Sabbah A, Marsollier I, Trouillard V
Laboratoire d'Immuno-Allergologie CHRU Angers.
Allerg Immunol (Paris). 1989 Oct;21(8):297-300.
Hereditary angio-oedema (AOH) is a familial affliction that is most often hereditary, but sometimes acquired and linked to a deficiency of C1 esterase inhibitor. 8 cases have been examined, amongst which there was one attack in a young girl, without any clinical signs.

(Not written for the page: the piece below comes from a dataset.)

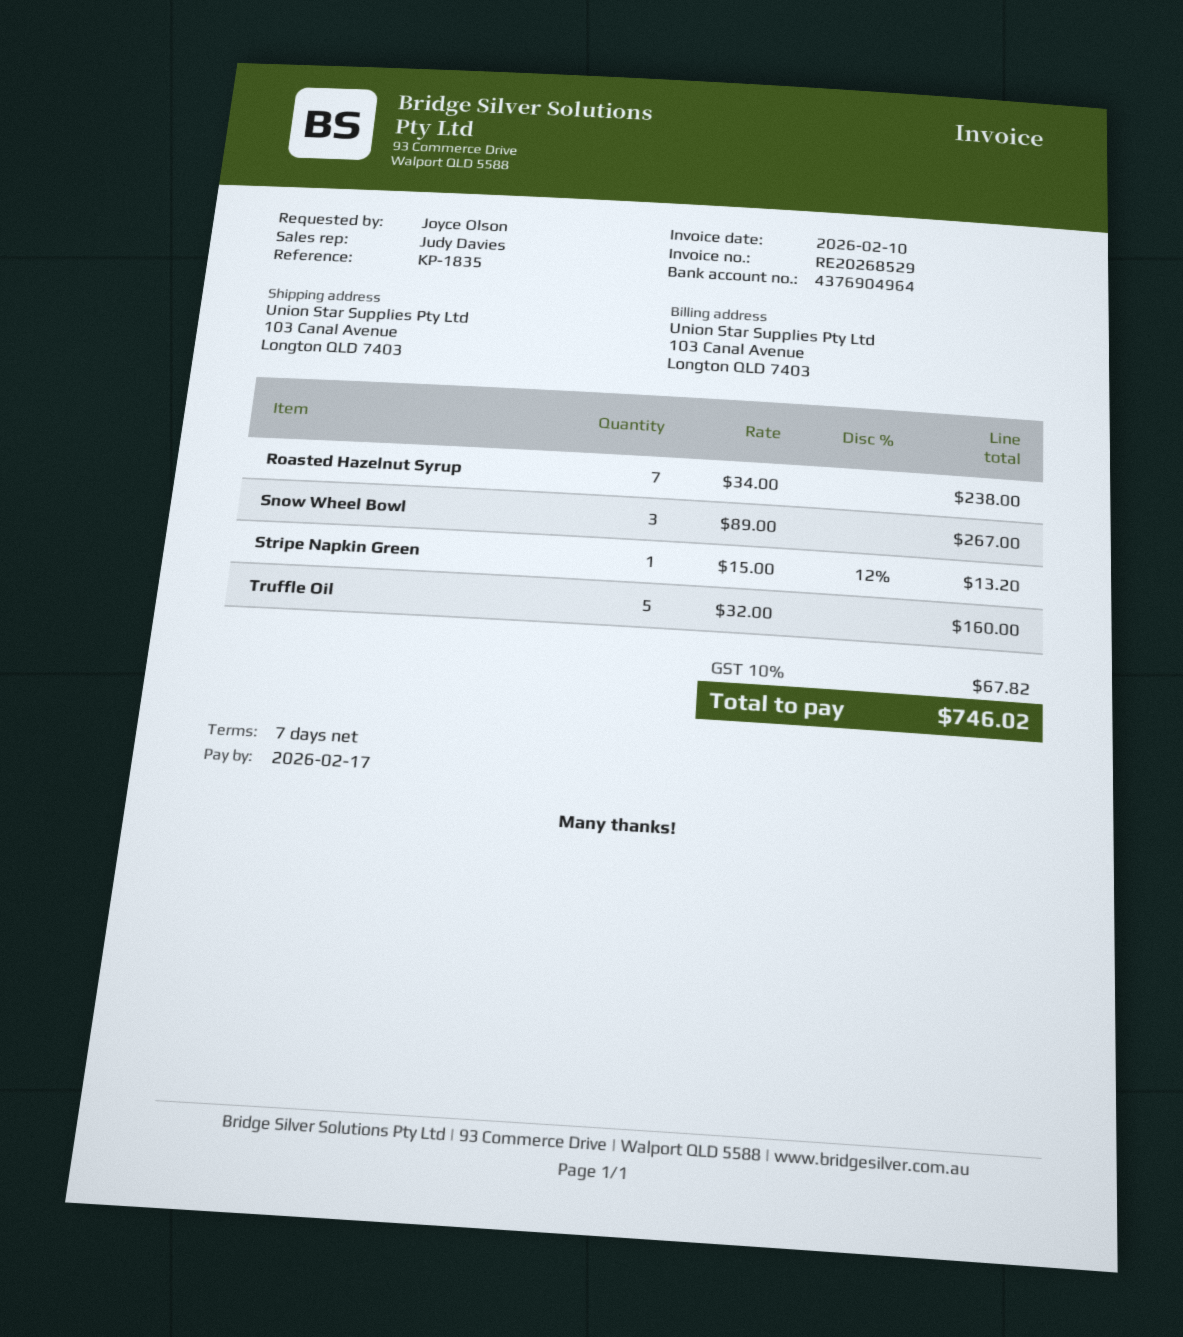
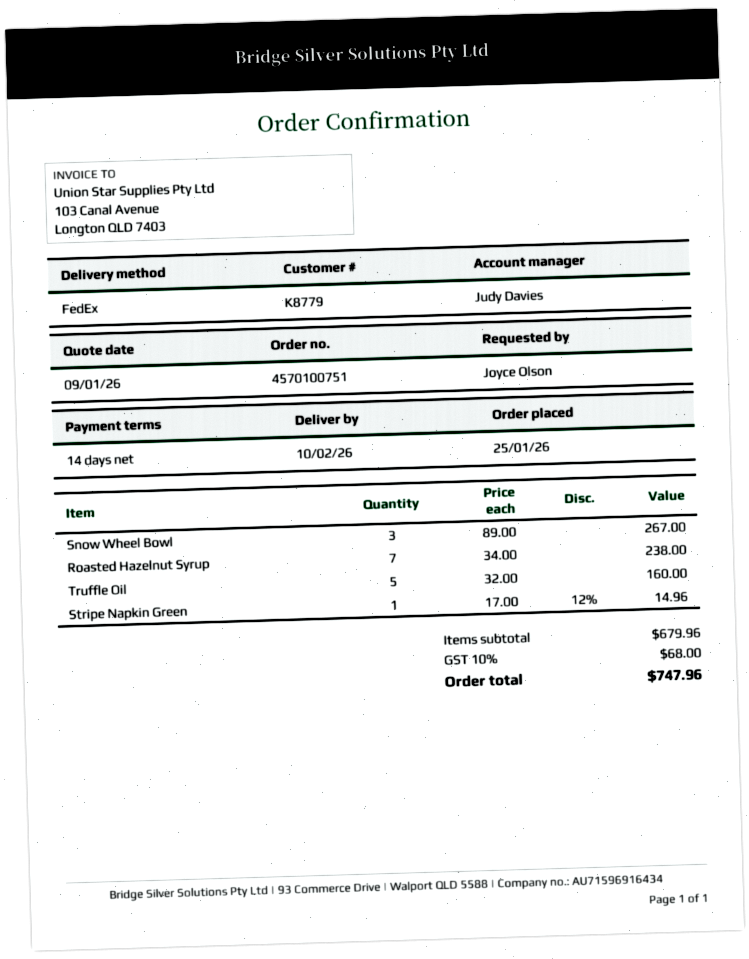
payment terms: 7 days -> 14 days
Stripe Napkin Green: 1 x 15.00 - 12% = 13.20 -> 1 x 17.00 - 12% = 14.96
tax: 10% = 67.82 -> 10% = 68.00
total: 746.02 -> 747.96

Amongst the other 7, one had acquired AOH. The diagnosis was confirmed by the deficiency of C1 esterase inhibitor, associated with a significant reduction of the other fraction of complement c3-c4 and also total haemolytic complement. Strong doses of corticosteroids were used in 4 patients for urgent treatment. Basic treatment with DANAZOL was commenced in 3 patients.
遗传性血管性水肿(AOH)是一种家族性疾病,大多具有遗传性,但有时也可后天获得,且与C1酯酶抑制剂缺乏有关。共检查了8例患者,其中一名年轻女孩发作时无任何临床症状。在其他7例中,有1例为后天性AOH。通过C1酯酶抑制剂缺乏得以确诊,同时伴有补体c3 - c4的其他组分以及总溶血补体显著降低。4例患者使用大剂量皮质类固醇进行紧急治疗。3例患者开始使用达那唑进行基础治疗。